Cihazdan elde ettiği verilerle en az 6 saat sonra olan depremleri
mukayese ettiğini, önce çıkan belirtileri anlamaya çalıştığını,
deprem sinyallerinin 3 alternastan oluşuğunu fark ettiğini belirten
Kurt, zamanla bunları doğru şekilde tahlil etmeyi öğrendiğini ve
depremin oluş esasını kavradığını kaydetti.
Bir süre sonra depremleri en az 6 saat en fazla 120 saat öncesinden
tespit etmeye başladığını en başta bunları ailesiyle bile
paylaşmadığını ifade eden Kurt, cihazın verileriyle depremlerin
yerlerini ve büyüklüklerini önceden kesin olarak tespit ettiğine
inandığında buluşunun kullanılabilmesi için ilgili yerlerle
irtibata geçtiğini anlattı.
İlk olarak 2005 yılında dönemin Boğaziçi Üniversitesi Kandilli
Rasathanesi ve Deprem Araştırma Enstitüsü Müdürü Gülay Barbarosoğlu
ve İstanbul Vali Yardımcısı Adem Karahasanoğlu'na Hakkari'deki
depremi bildirdiğini, bunun üzerine Karahasanoğlu tarafından davet
edildiğini belirten Kurt, kendisine buluşuna patent almasının
tavsiye edildiğini söyledi.
Daha sonra avukatı Alibey Keskin vasıtayla patent almak için 2007
yılından itibaren çalışmaya başladıklarını ve geçen Aralık ayında
Türk Patent Enstitüsü tarafından patent verildiğini belirten Kurt,
her geçen gün cihazıyla yaptığı çalışmalardan yeni bir şeyler
öğrendiğini, yakın zamanda depremin derinliğini de hesaplamaya
başladığını anlattı.
Çalışmalarını bazı bilim adamlarıyla paylaştığını ve olumlu
tepkiler aldığını belirten Kurt, bu aşamadan sonra artık devletin
bu cihaza sahip çıkması gerektiğini söyledi.
Kurt, ''Bakın ben bir vatandaş olarak, insan olarak 10 yıldır çoluk
çocuğumun rızkından kesip sıkıntılara, gecemi gündüzümü verdim. Bu
cihazı bu seviyeye getirdim, patentini de aldım. Uluslararası
müracatım da kabul edildi. Bu cihazdan Türkiye'de 4 tane olsa,
Türkiye genelindeki depremlerin tümünü net bir şekilde en az 6 saat
önceden haber verebilirim'' diye konuştu.
AVUSTURYA PATENT OFİSİNDEN RAPOR ALINDI
Patentle
ilgili konuları takip eden Veysi Kurt'un avukatı Alibey Keskin de
Kurt ile 2006 yılında tanıştığını, bir süre sistemi takip ettiğini,
tahminlerin tutup tutmadığını izlediğini anlattı.

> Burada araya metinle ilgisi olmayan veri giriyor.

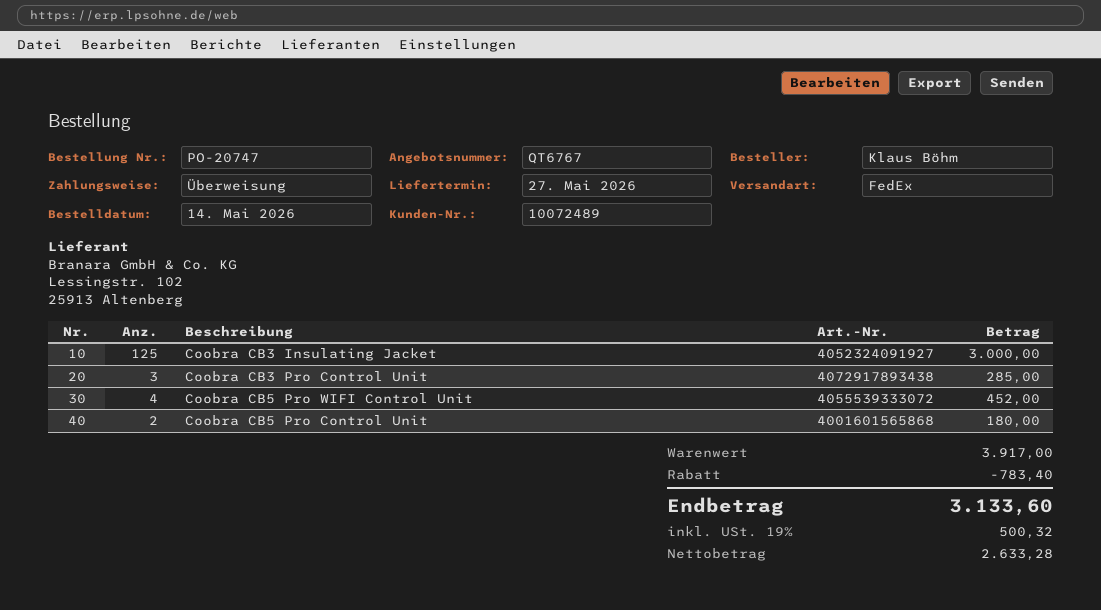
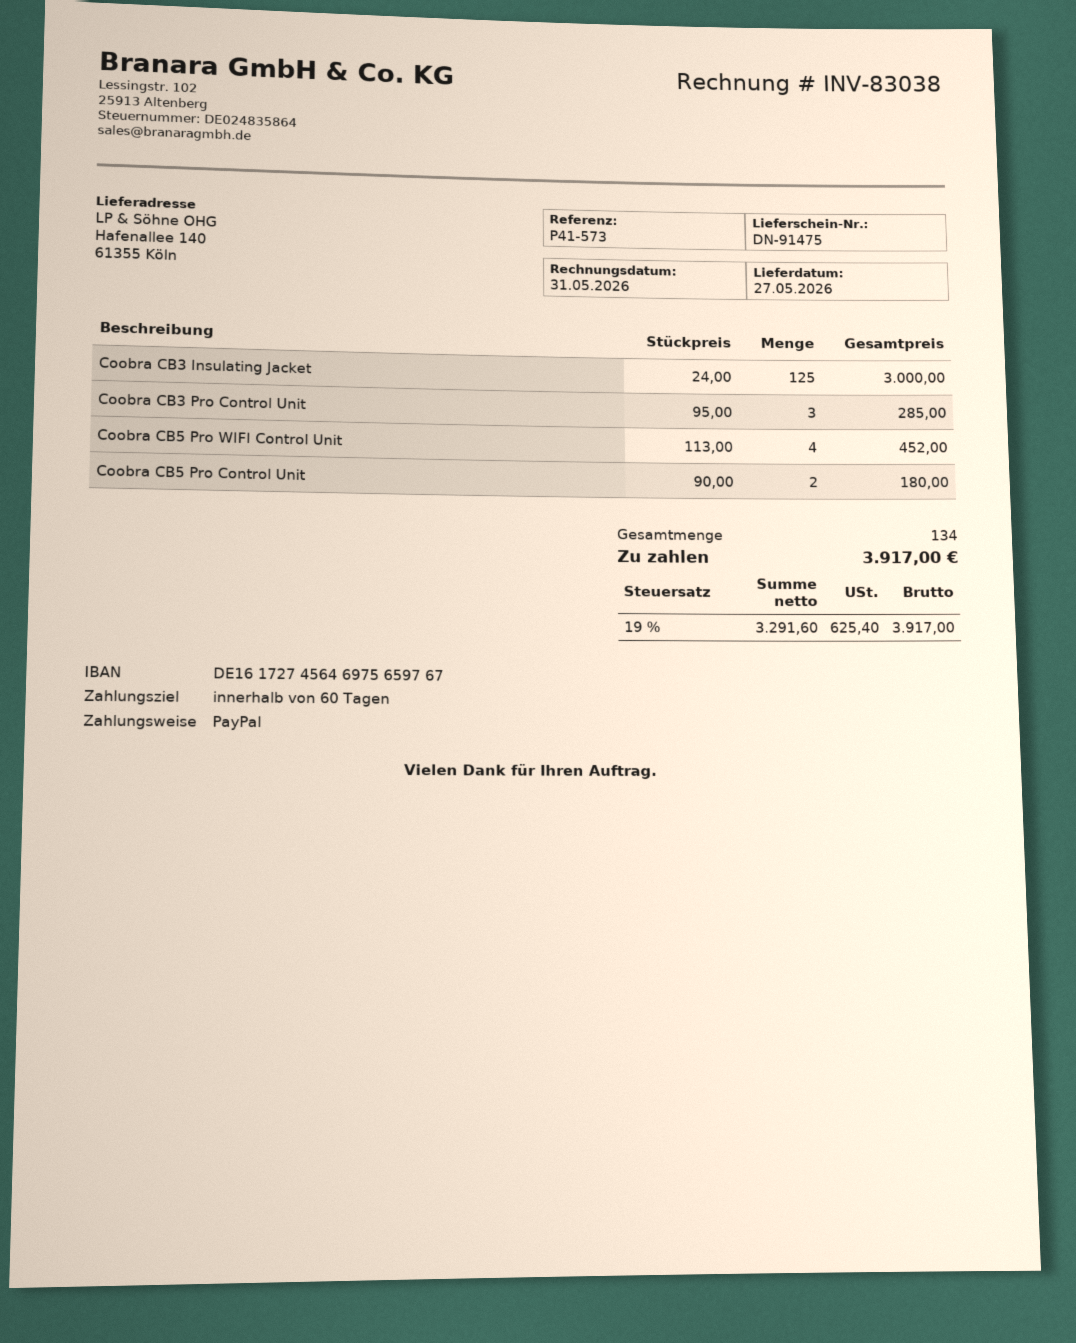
payment method: bank transfer -> PayPal
discount: 783.40 -> none
net: 2633.28 -> 3291.60
tax: 19% = 500.32 -> 19% = 625.40
total: 3133.60 -> 3917.00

Patent almak için ilk yaptıkları başvurunun şekli eksikliklerden
geri döndüğünü, bunu tamamladıktan sonra yaptıkları başvurunun da
Aralık 2010'da sonuçlandığını belirten Keskin, şunları söyledi:
''İncelemeli patent almak istedik. Patent konusunda en üst seviye
oluyor. Devlet 20 yıl boyunca koruma altına alıyor. Aynı zamanda
incelemeli patent o sistemin işlediğini ve belirtilen özellikleri
taşıdığını da teminat altına alıyor. İnceleme Avusturya'da yapıldı.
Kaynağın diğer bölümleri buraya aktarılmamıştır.